The Central Kitsap High School Jazz Band provided the music, there was catered food and it was standing room only under the white tent situated in the corner of the Regal Cinemas parking lot.
Festivities were typical for a formal groundbreaking ceremony: gold shovels, hard hats, a bulldozer and more elected officials and community leaders in attendance than one could count.
I took a number of photos, which I’ve posted below. I’ve also provided highlights of what was said during the ceremony before the gold shovels dug into the gravel to mark the start of construction on the site.
Probably the biggest highlight of the afternoon was the surprise announcement by Joanne Haselwood’s son Rick Wiler that Al Courter, owner of Honda Auto Center of Bellevue, was pledging $100,000 to the Haselwood Family YMCA capital campaign. But he didn’t stop there, Wiler then announced he and wife Kari were matching Courter’s donation, also pledging $100,000 to the campaign.

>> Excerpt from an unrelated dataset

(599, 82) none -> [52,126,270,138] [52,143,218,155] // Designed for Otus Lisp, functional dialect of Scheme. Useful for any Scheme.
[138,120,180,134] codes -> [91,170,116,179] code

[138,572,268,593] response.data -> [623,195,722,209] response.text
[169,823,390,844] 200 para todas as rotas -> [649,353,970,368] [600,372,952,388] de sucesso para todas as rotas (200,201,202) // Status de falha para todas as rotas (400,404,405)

After the ceremony Haselwood said she had no idea her son or Courter — a good friend of her late husband Chuck Haselwood — were going to make the donations. It took Haselwood three meetings before she determined she was willing to pledge $2.5 million to the project, she said. She knew her husband would have supported the idea, and decided to make the donation because she wanted her husband’s name to be remembered forever, she said.

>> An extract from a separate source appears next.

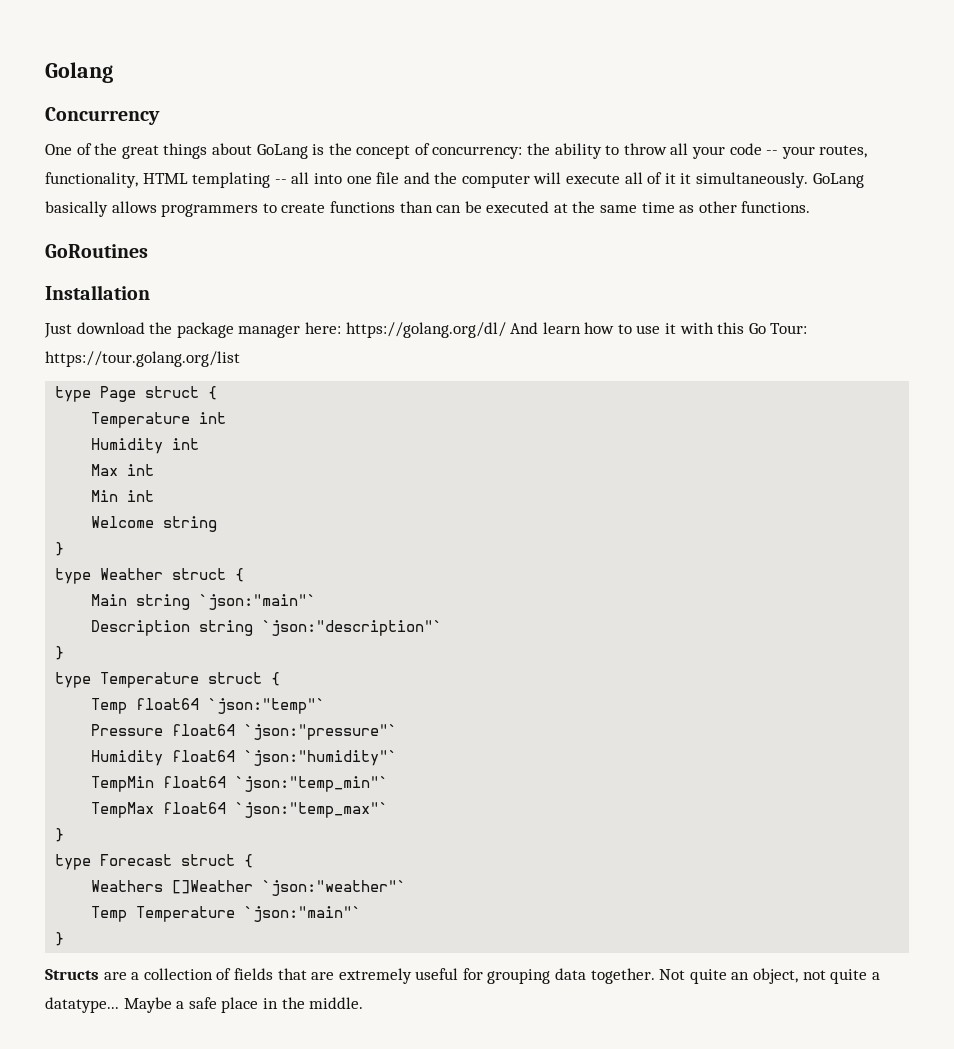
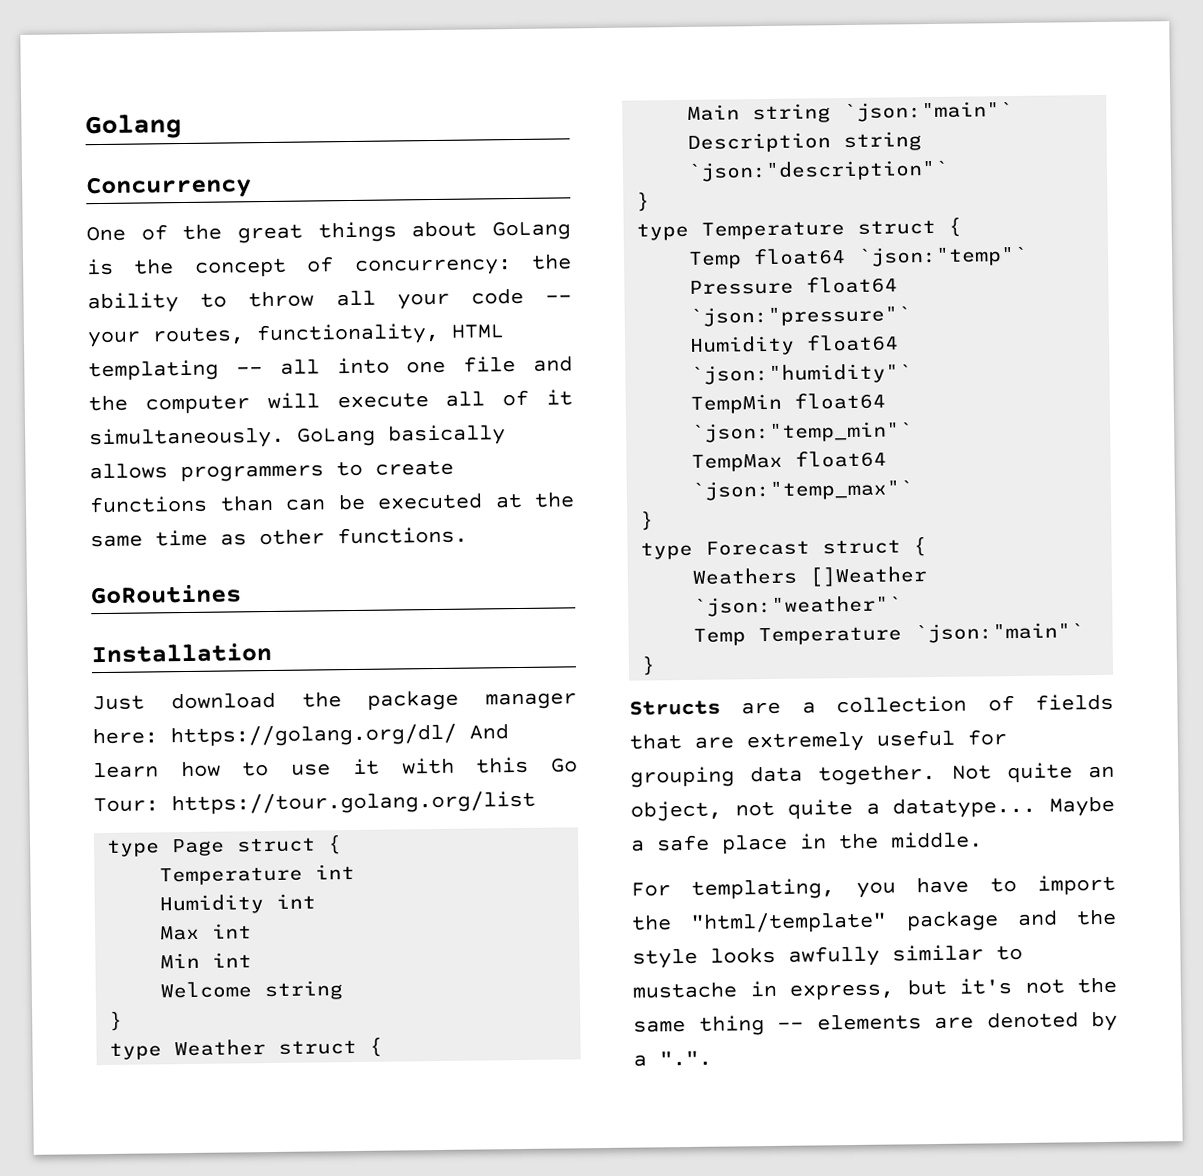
[680,173,692,184] it -> (573, 397) none
(364, 1003) none -> [631,874,1116,900] [631,908,1117,934] [632,944,1023,969] [632,976,1117,1001] [633,1010,1118,1036] [633,1050,712,1067] // For templating, you have to import the "html/template" package and the style looks awfully similar to mustache in express, but it's not the same thing -- elements are denoted by a ".".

“If you had asked Chuck: ‘We need $2.5 million to get this started,’ he would have said yes without thinking,” she said. “We’ve always donated to the Bremerton Y.”
By the end of the festivities Friday the capital campaign grew by $250,000, bringing the new total to $9,735,056.
YMCA leaders have a minimum fundraising goal of $12 million, but hope to achieve $15 million for the project. After the recent giving, they’re optimistic they’ll hit that $15 million goal, according to Bob Ecklund, CEO of the YMCA of Pierce-Kitsap Counties.
Ron Ross and wife Nadean were the first to get the ball rolling on large contributions to the capital campaign. The couple donated $1 million, but as Ross said at the groundbreaking, it was the county’s commitment to that got their attention.
“I think it is so wonderful that the county has stepped up,” Ross said. “When Nadean and I saw the effort the county put in, we got behind it.”
Kitsap County Commissioner Josh Brown said the Ross’ donation proved many naysayers in the community wrong. Because it took 11 years for construction to begin on site, some people believed the Central Kitsap community campus concept was a “pipe dream,” saying the leadership needed to complete the project didn’t exist in Silverdale, Brown said.
The Ross and Haselwood families proved them wrong, he said. He also said the financial investment being put into the facility — now slated to be close to 86,000 square feet — will be returned to the community likely two years after it opens by way of financial assistance given to members to guarantee everyone, no matter what their social status, can use the facility.
Once the facility is open, it will cater to all walks of life in the community, Ecklund said.
“This YMCA will serve generations to come, four, five generations from now,” he said. “It will change the community forever.”
Many of the Central Kitsap Community Council leaders were on hand to see their vision finally take shape — Hank Mann-Sykes made sure to grab a handful of gravel to take home to commemorate the day. He joked Thursday if he had to arrive on a stretcher he would because there was no way he was going to miss the event. (Luckily no stretchers were needed).
The facility is slated to be open by next summer. In the coming months I’ll use this blog to give construction updates, and will let people know when they can start applying for memberships (for those super planners out there, mark Sept. 18 on your calendars because that’s the tentative date for an event to get charter members signed up).